Thursday, November 1, 2018
Key Evidence Introduced But Questions Blocked
By Walter F. Roche Jr.
Boston- A federal prosecutor literally broke down today after a federal judge blocked her from questioning a witness about an email from the vice president of the drug compounding company blamed for a deadly fungal meningitis outbreak.
The email, which was sent to state regulators on Oct. 1, 2012 included test results showing the drug company had conducted extensive testing and nothing was amiss going back to May 1 at the facility where three batches of suspect sterile drugs were prepared.
U.S. District Judge Richard G. Stearns allowed the email to be entered into evidence, but, on a motion from a defense attorney, blocked further questioning. He did so after the witness, the one time head of quality control at the defunct New England Compounding Center, said she knew nothing about the report.
After the ruling Assistant U.S. Attorney Amanda Strachan coughed and appeared to be on the verge of tears. After a colleague brought her a cup of water she paused a bit longer before resuming questioning of Annette Robinson, a key prosecution witness.
The scene came on the 15th day in the trial of six one-time employees of the now defunct New England Compounding Center. They face charges ranging from racketeering to conspiracy and mail fraud. The six and eight others were indicted in late 2014 following a two year probe of the outbreak which took the lives of some 76 patients, 16 of them in Tennessee.
The email shown briefly on monitors in the courtroom, was sent on Oct.1, 2012 from Gregory Conigliaro, the vice president and part owner of NECC, to James Coffey, then the executive director of the Massachusetts Board of Pharmacy. Attached were a list of test results taken in the clean room where vials of a spinal steroid were prepared, according to Conigliaro's email.
The attached test results indicated key areas had no indications of problems while some contamination was indicated on the floor of the clean room.
Coffey was later fired from his state job after an investigation showed he had failed to inform the board of a complaint filed against NECC in Colorado. The email was also sent the state board investigator Samuel Penta. Lawyers for Conigliaro have filed notice that they may call Coffey as a defense witness.
Conigliaro is facing a single charge of conspiracy to defraud the U.S. Food and Drug Administration.
Strachan asked Robinson, whose job it was to ensure quality control at NECC, if she had ever seen the results attached to Conigliaro's email.
"Are these results you had anything to with?" Strachan asked.
"No," Robinson answered.
Defense lawyers then objected to further questioning.
"You already established she (Robinson) had no role in creating the document," Stearns said in granting the motion to block further questions.
When Strachan resumed she asked Robinson about the events leading to NECC's shutdown in early October of 2012.
The witness, who was testifying under an immunity agreement, said she was asked by NECC President Barry Cadden to alter company records that showed he had failed to perform required tests, called media fills, of his ability to perform a pharmacist's duties. As instructed, Robinson said, she created records to make it appear that Cadden did perform the periodic skills tests.

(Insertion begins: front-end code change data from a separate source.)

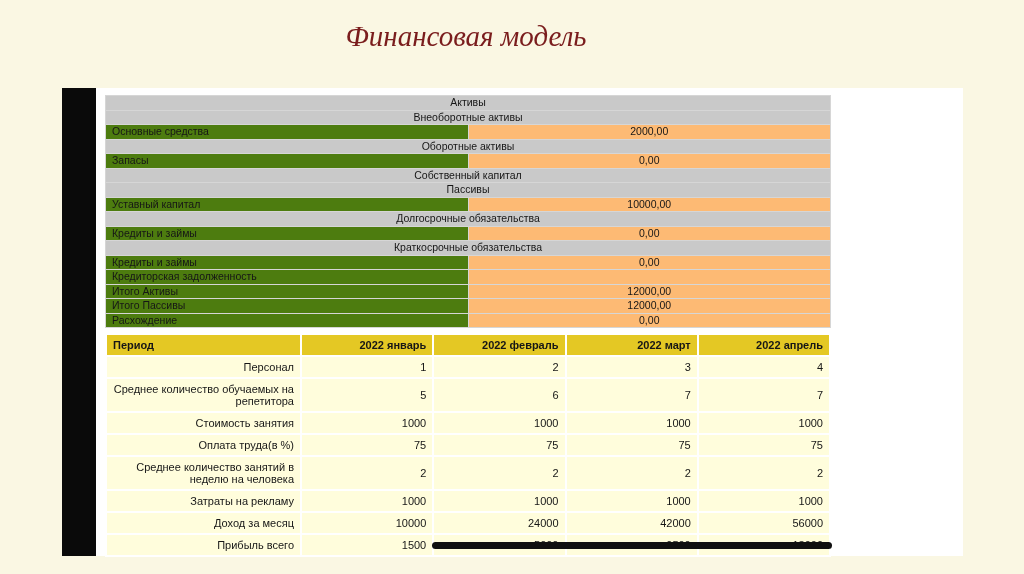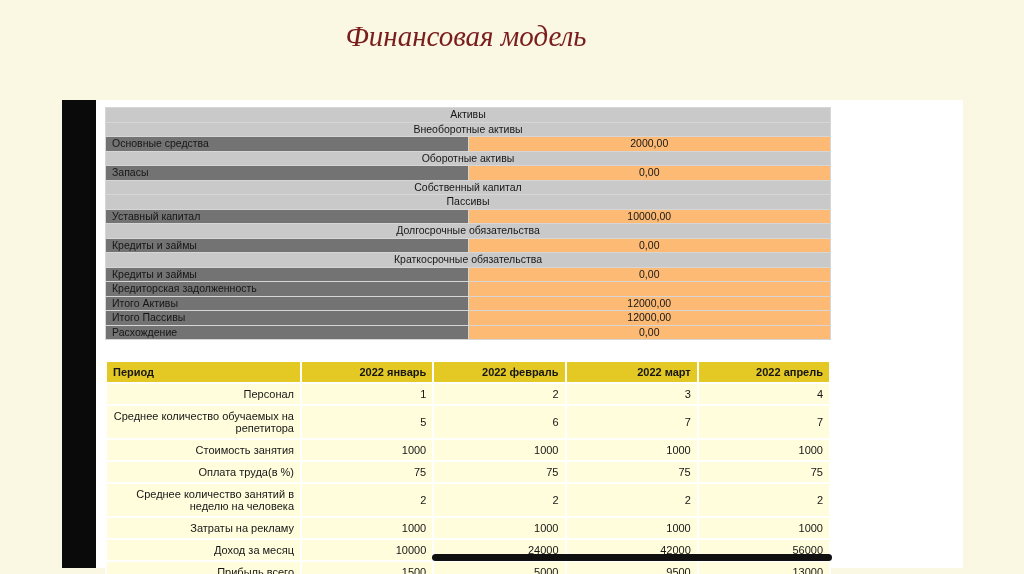"Активы" .panel { top: 100px -> 88px }
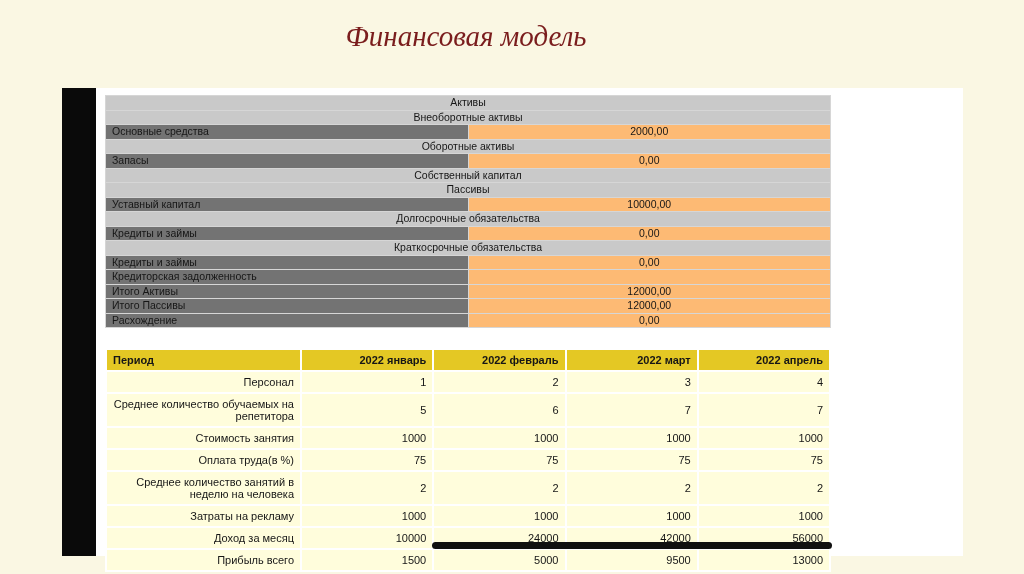"Основные средства" table.balance td.lbl { background: #737373 -> #4d7c0f }
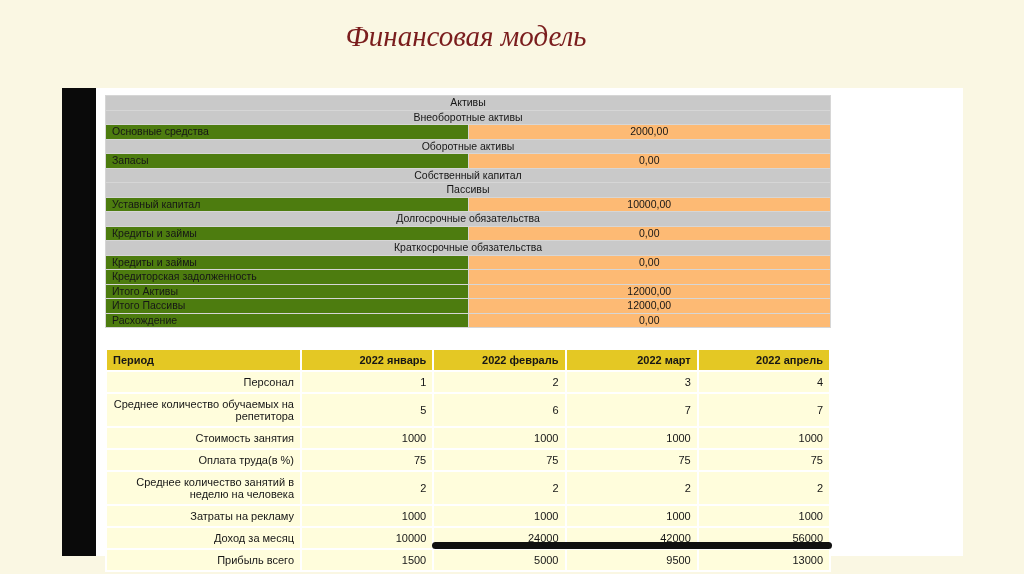"Период" table.model { margin-top: 20px -> 5px }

She said she was also assigned to perform new environmental sampling tests along with an employee of Ameridose LLC, a sister firm to NECC. She said tests could not be performed in the exact area where the suspect drug was compounded because the equipment had been taken apart and was being cleaned. The same finding was included in the test results Conigliaro emailed to the state board on Oct. 1.
Robinson said Cadden then assigned her to send out a variety of drug samples and other laboratory items to be tested for fungus. She said the company had never before had fungus tests performed.
By that time state and federal regulators strongly suspected the growing outbreak was caused by a fungus. A Tennessee victim already had been diagnosed with fungal meningitis, a rare form of the disease.
Robinson said after the Oct. 3, 2012 closure she worked one more week at the Framingham, Mass. facility but stopped abruptly because she was concerned that she might have caused the outbreak. She said she had inadvertently touched a piece of equipment in the area where the suspect drugs were prepared. Later, she said, she learned she wasn't the cause.
Robinson was then questioned extensively by Jerome Sternberg, representing defendant Gene Svirskiy, who worked as a pharmacist at NECC. Going through the resume she submitted when she first applied to NECC, he questioned her experience in quality control at prior employers.
"I did not have training. I trained people," she said in a sometimes testy exchange.
Asked if she was detail oriented, she said, "I did my best at it."
Citing her prior testimony before a grand jury, Sternberg asked if she was embarrassed as she testified at the way she handled the standard operating procedures at NECC, including the requirement for staffers to review and follow them.
"Yes, I was embarrassed because I couldn't get them done," she responded.
A day earlier she had stated that she couldn't get employees to even read the SOPs.